The repetition of the ominous refrain, "In those days, when there was no king in Israel" (19:1), leads us to expect that the following story will be yet another gruesome example of the anarchy and depravity that Judges relentlessly holds before us.
This horrific story begins with yet another Levite who took a woman from Judah as his concubine, or second wife. Following some undisclosed marital difficulties, the concubine returned to her father for four months, after which time the Levite retrieved her. They decide to spend the night in Gibeah, a town in the territory of Benjamin. In a scene reminiscent of Lot's experience in Sodom (Genesis 19:1-8)--though here, the atrocity actually takes place--the Levite's concubine is viciously gang raped and all but beaten to death (the Septuagint claims that she was dead at this point, mitigating some of the ensuing horror). This part of the story closes with a repulsive depiction of the Levite who leaves the house and coldly informs his concubine that it is time to go. When she does not respond, he throws her on one of his pack animals and takes her home. There, he carves her body into twelve pieces and sends one to each tribe summoning them to battle against Benjamin (vv. 1-30). It should be remembered that the Hebrew text does not specifically state that she is dead before the carving began. The Levite's actions are a dark parody of the function of a judge: a mustering of the tribes for battle.

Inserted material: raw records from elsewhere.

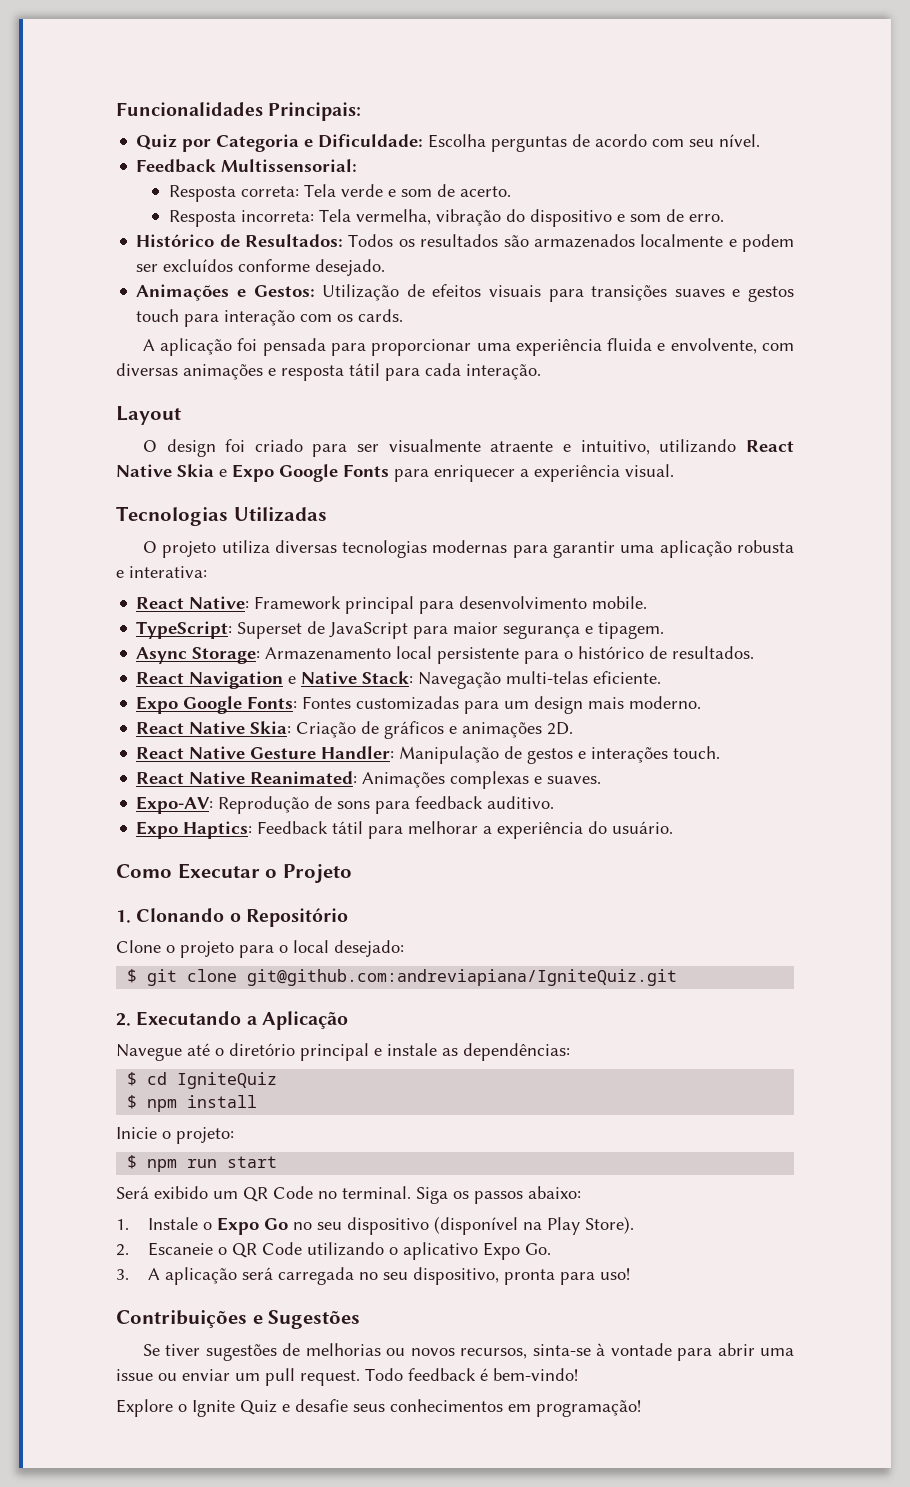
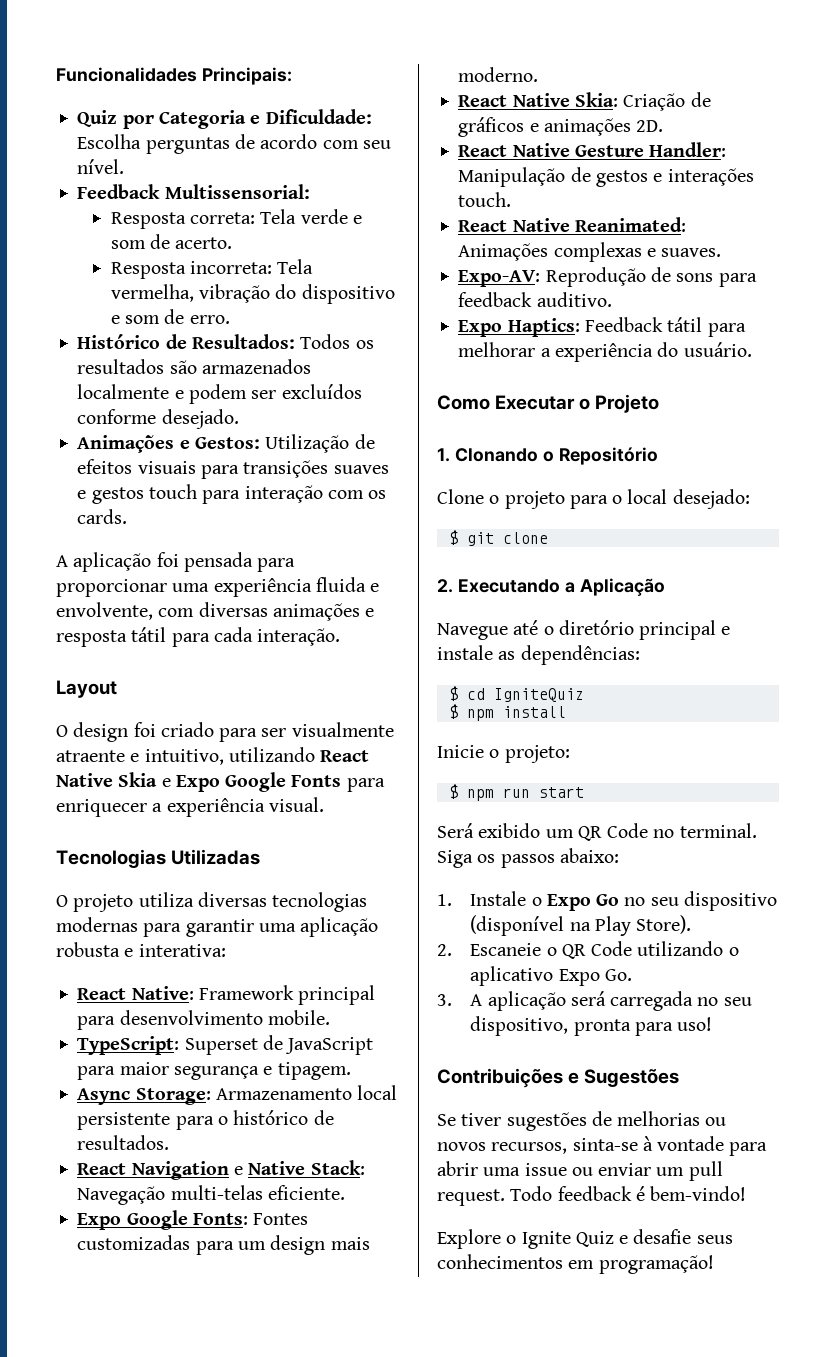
- $ git clone git@github.com:andreviapiana/IgniteQuiz.git
+ $ git clone

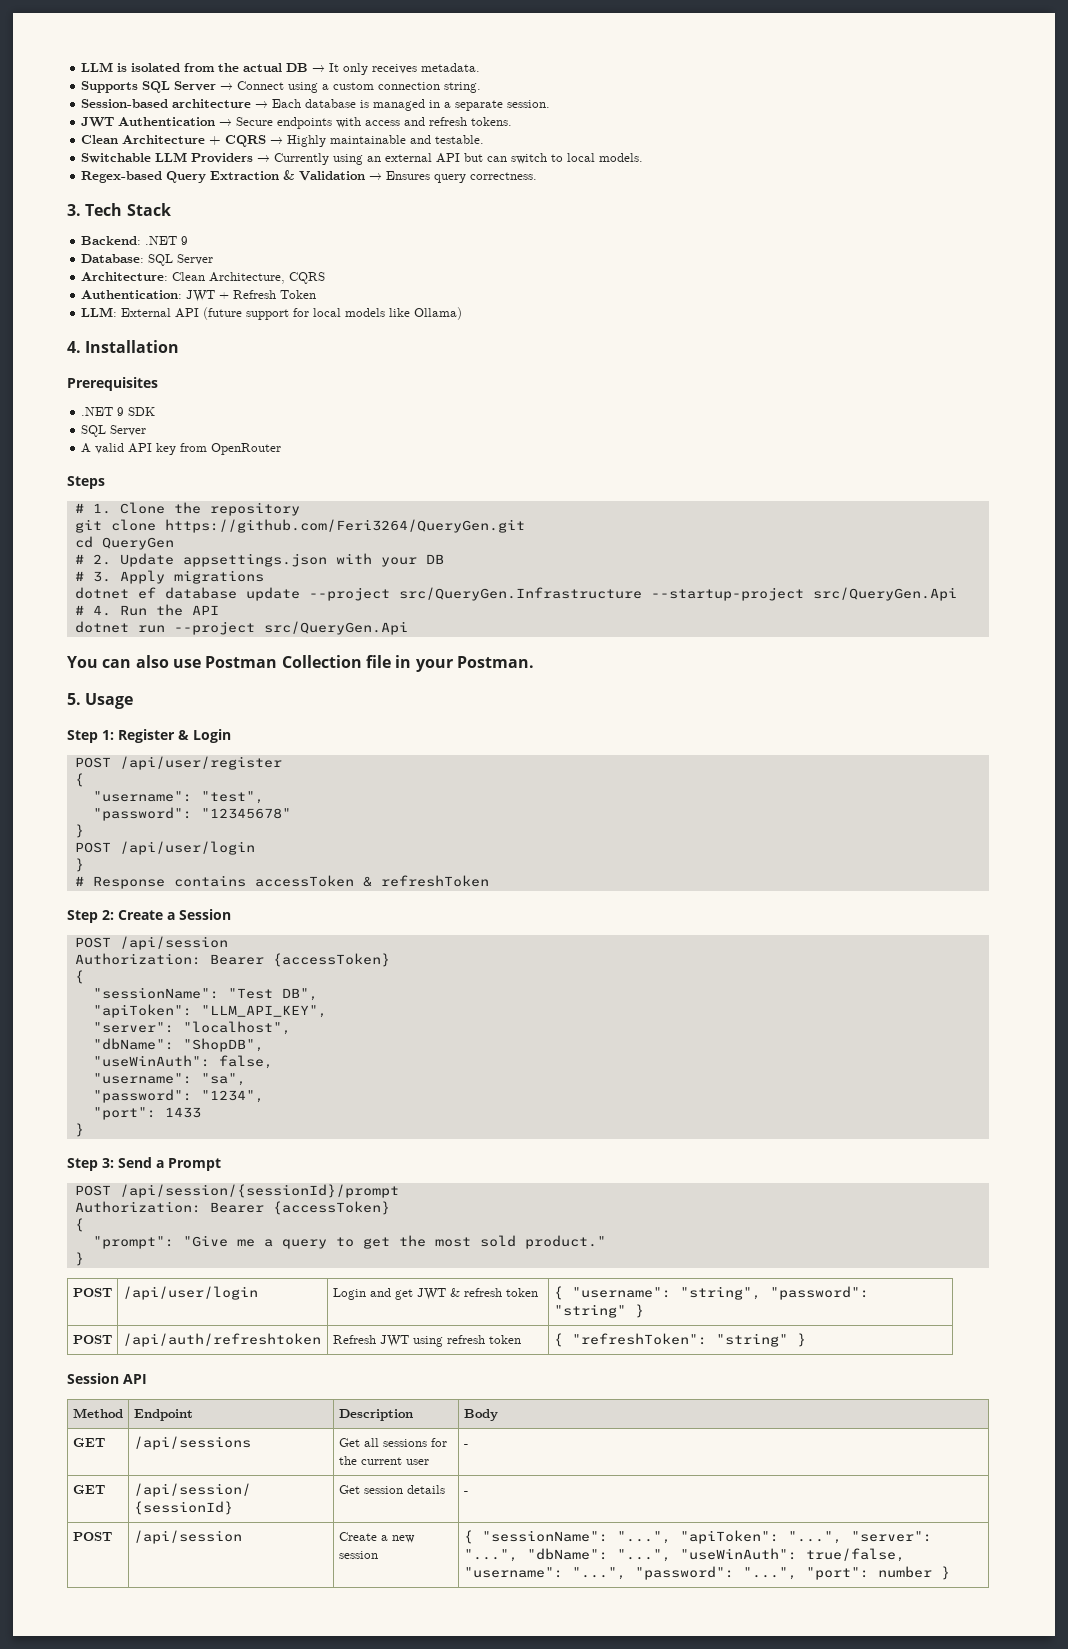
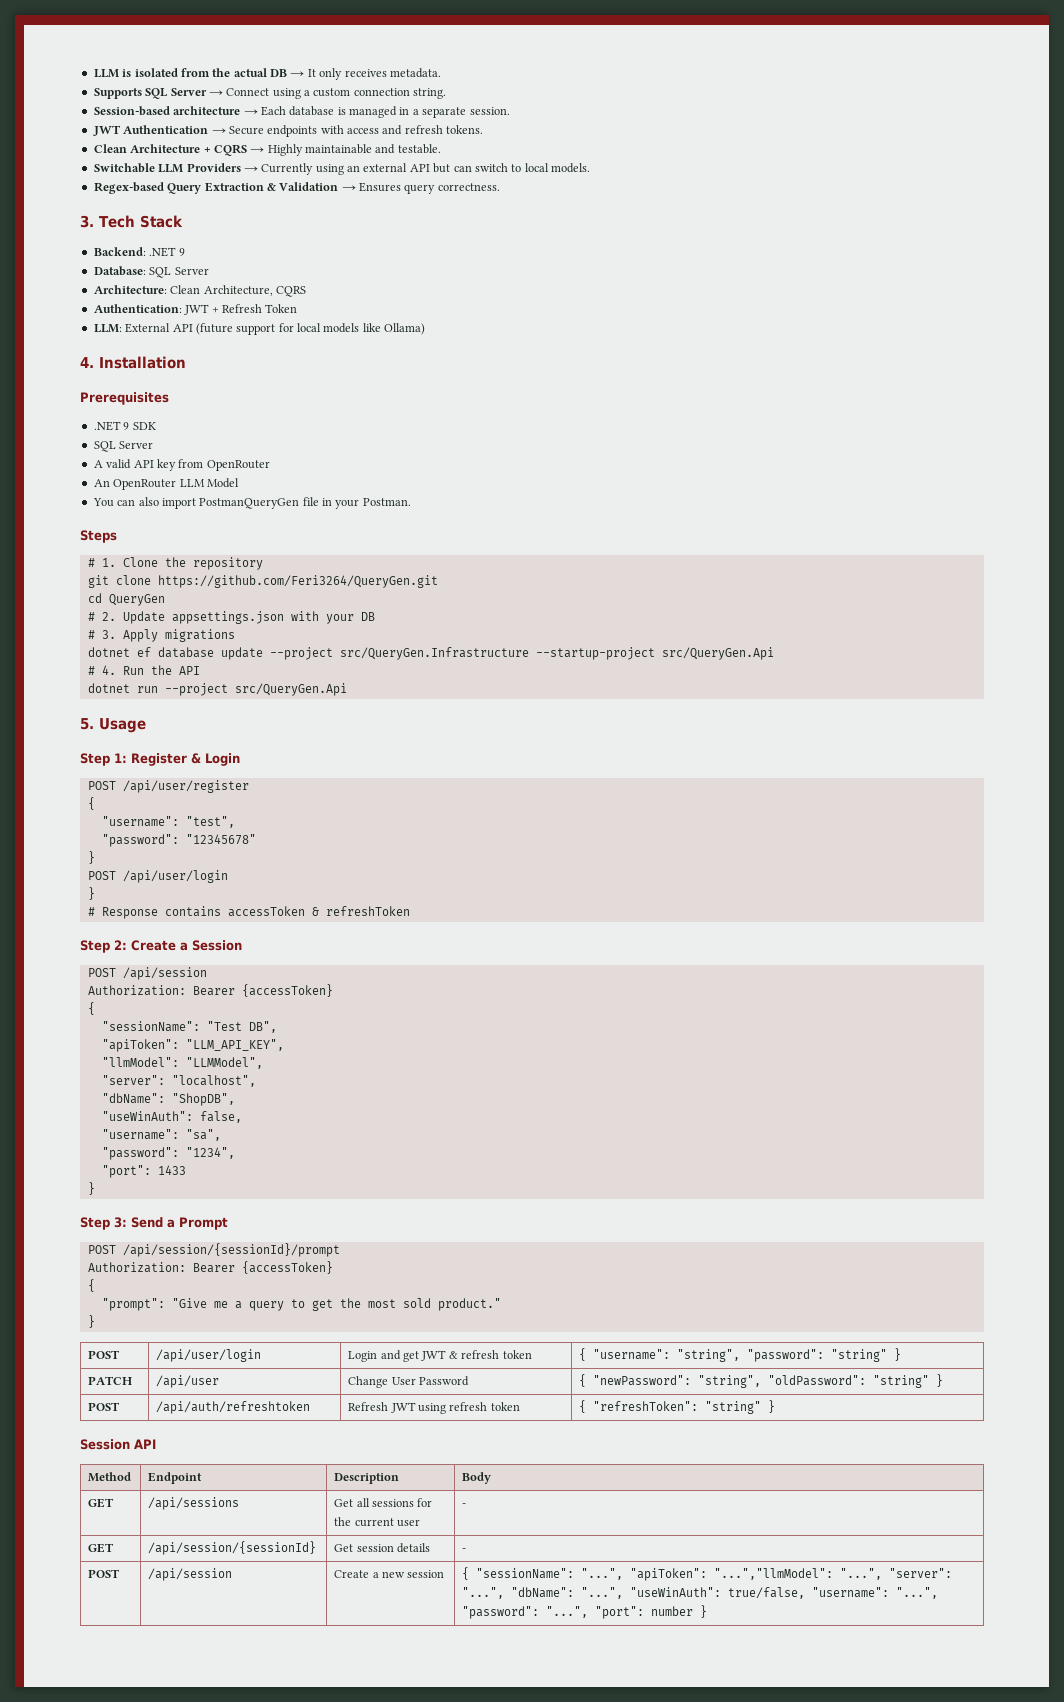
+ An OpenRouter LLM Model
+ You can also import PostmanQueryGen file in your Postman.
- You can also use Postman Collection file in your Postman.
+ "llmModel": "LLMModel",
+ PATCH | /api/user | Change User Password | { "newPassword": "string", "oldPassword": "string" }
- POST | /api/session | Create a new session | { "sessionName": "...", "apiToken": "...", "server": "...", "dbName": "...", "useWinAuth": true/false, "username": "...", "password": "...", "port": number }
+ POST | /api/session | Create a new session | { "sessionName": "...", "apiToken": "...","llmModel": "...", "server": "...", "dbName": "...", "useWinAuth": true/false, "username": "...", "password": "...", "port": number }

In chapter 20, "all the Israelites" came together for the first time in Judges. Previously, various tribes had banded together for defensive purposes against Canaanite oppression; here the tribes engage in vengeance and civil war. Benjamin prevails twice, but on the third attempt the Israelite militia succeeds, reducing Benjamin to a mere six hundred male survivors (vv. 1-48).
In chapter 21 the eleven tribes realize what they have done and seek to remedy their near extermination of one of the tribes. An unanswered oracle leads them to consider civil war again, this time against Jabesh-gilead, who had refrained from the previous attack upon Benjamin. Jabesh-gilead was utterly destroyed--all, that is, but four hundred virgins, who were brought to the six hundred surviving males in Benjamin as wives. The remaining two hundred Benjaminite males are instructed to lie in wait in the vineyards outside Shiloh while the virgins of Shiloh dance at the festival. The tribes will settle any disputes Shiloh may bring concerning any Benjaminite male who carries off a virgin from Shiloh. Thus was Benjamin restored (vv. 1-24).
Few passages in the Bible are as distasteful as these closing stories in Judges. Readers are appropriately offended by the callous disregard, wanton abuse, and selfish disposition that are so appallingly presented here. But that is precisely what the editors of Judges want us to experience, the absolutely untenable position that had arisen, because "In those days there was no king in Israel; all the people did what was right in their own eyes" (21:25; compare 17:6; 18:1; 19:1).